**GIVEN DATA**

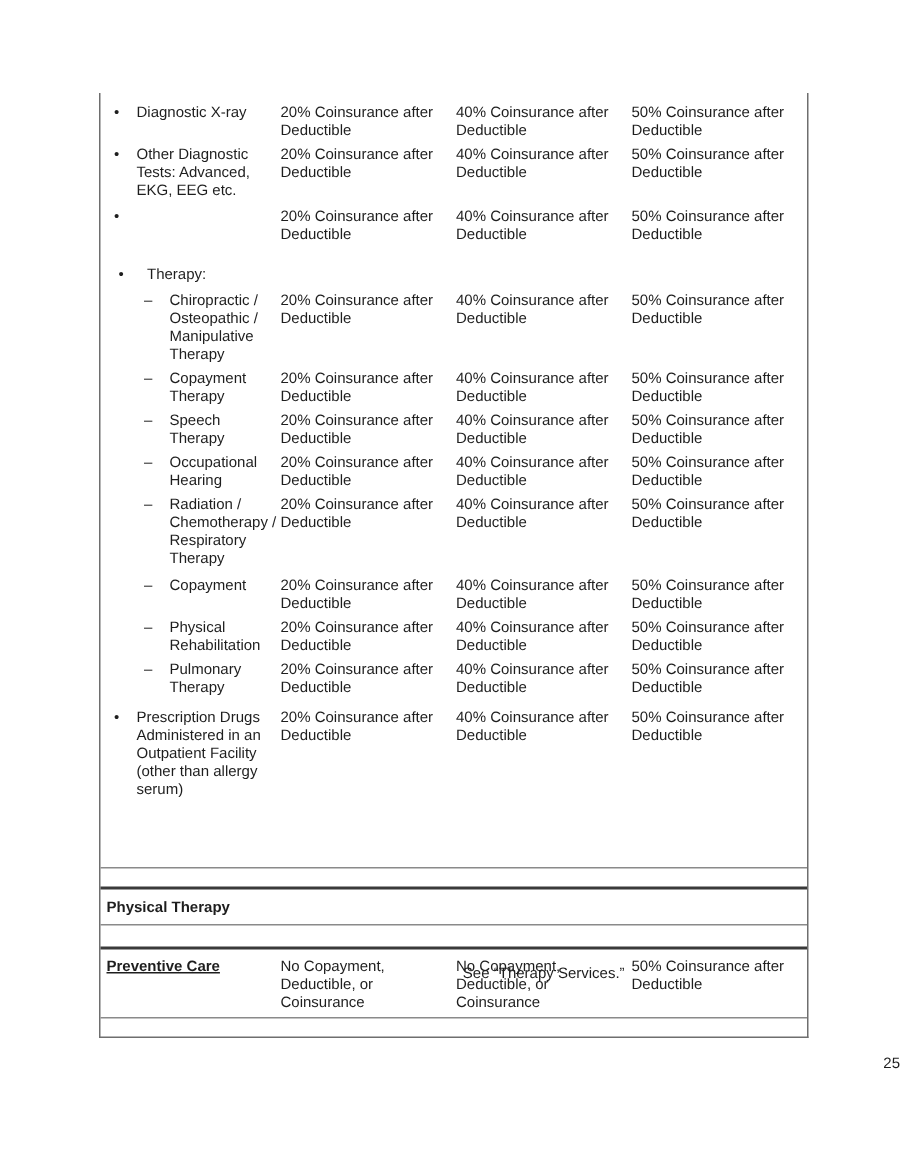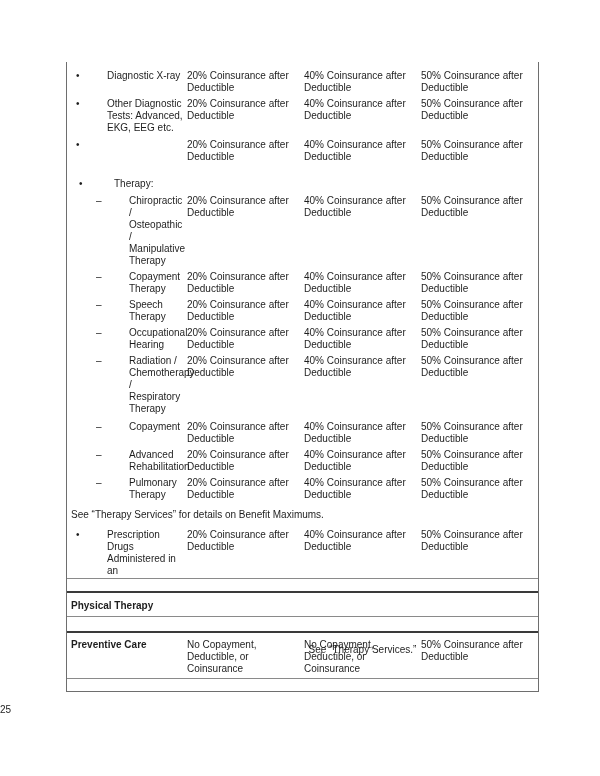"Diagnostic X-ray" .lt { margin-left: 16px -> none }
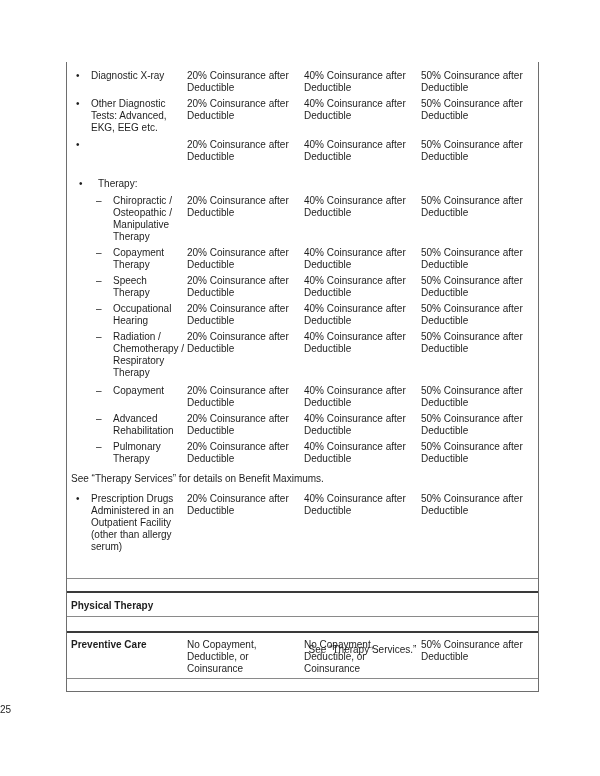"Advanced" span.lt { text: Advanced -> Physical }
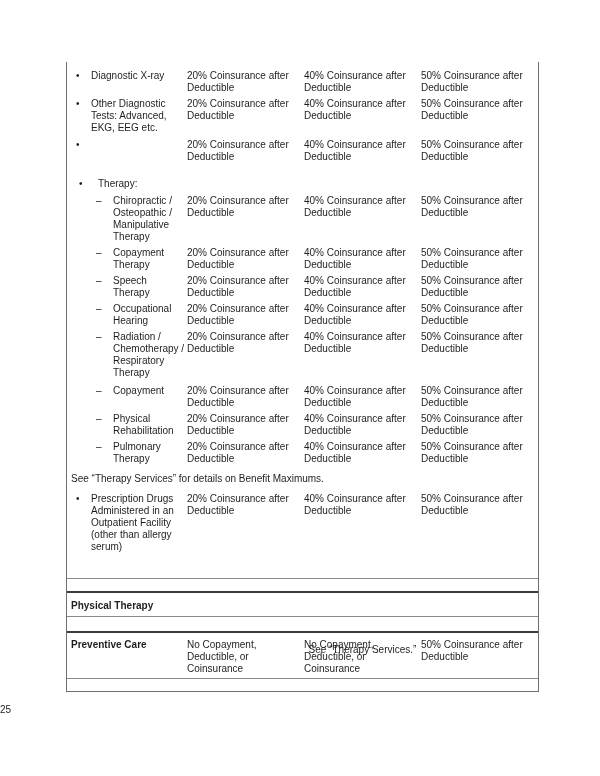"See “Therapy Services” for details" div.note-row { html: <div>See “Therapy Services” for details on Benefit Maximums.</div> -> none }
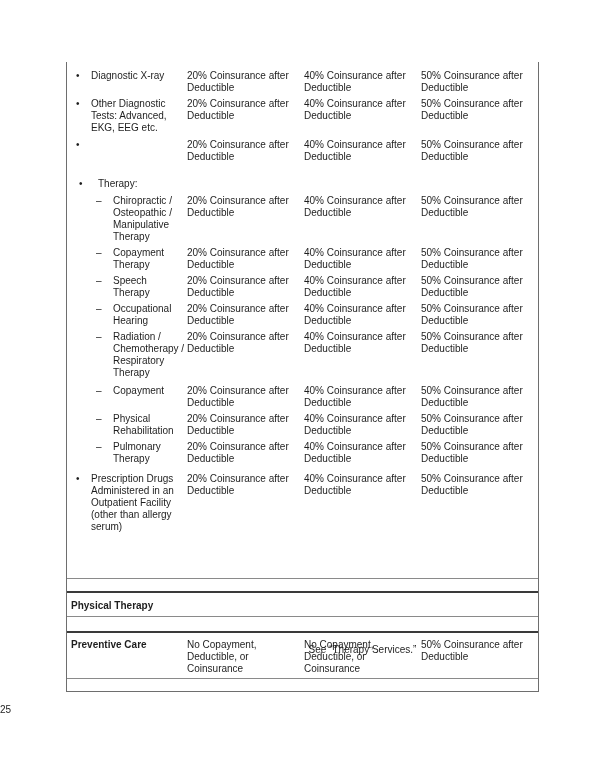"Preventive Care" .pc-label { text-decoration: none -> underline }
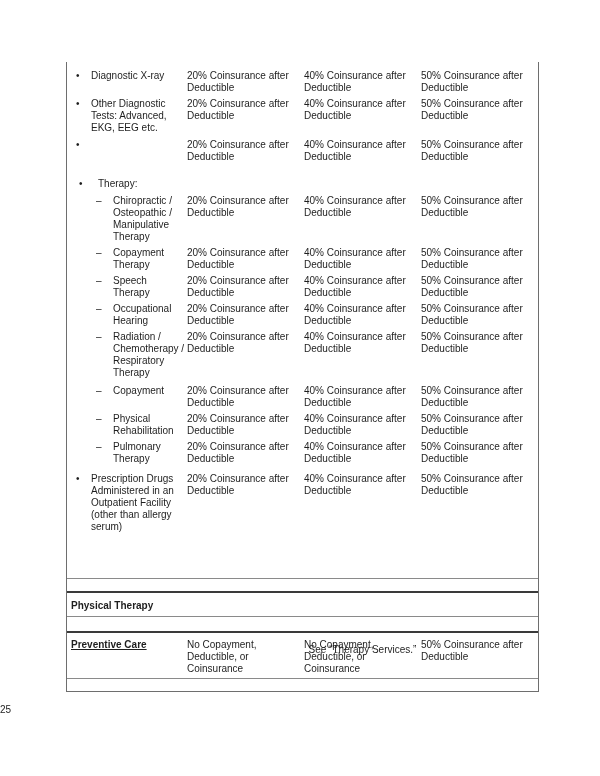"25" .page-number { text-align: left -> right }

**PROMPT**
Reproduce verbatim, and only, the lines starting at the one that contains "text: Advanced ->" and ending with the final line of the records; leave out the pictures.

**OUTPUT OF THE EXERCISE**
"Advanced" span.lt { text: Advanced -> Physical }
"See “Therapy Services” for details" div.note-row { html: <div>See “Therapy Services” for details on Benefit Maximums.</div> -> none }
"Preventive Care" .pc-label { text-decoration: none -> underline }
"25" .page-number { text-align: left -> right }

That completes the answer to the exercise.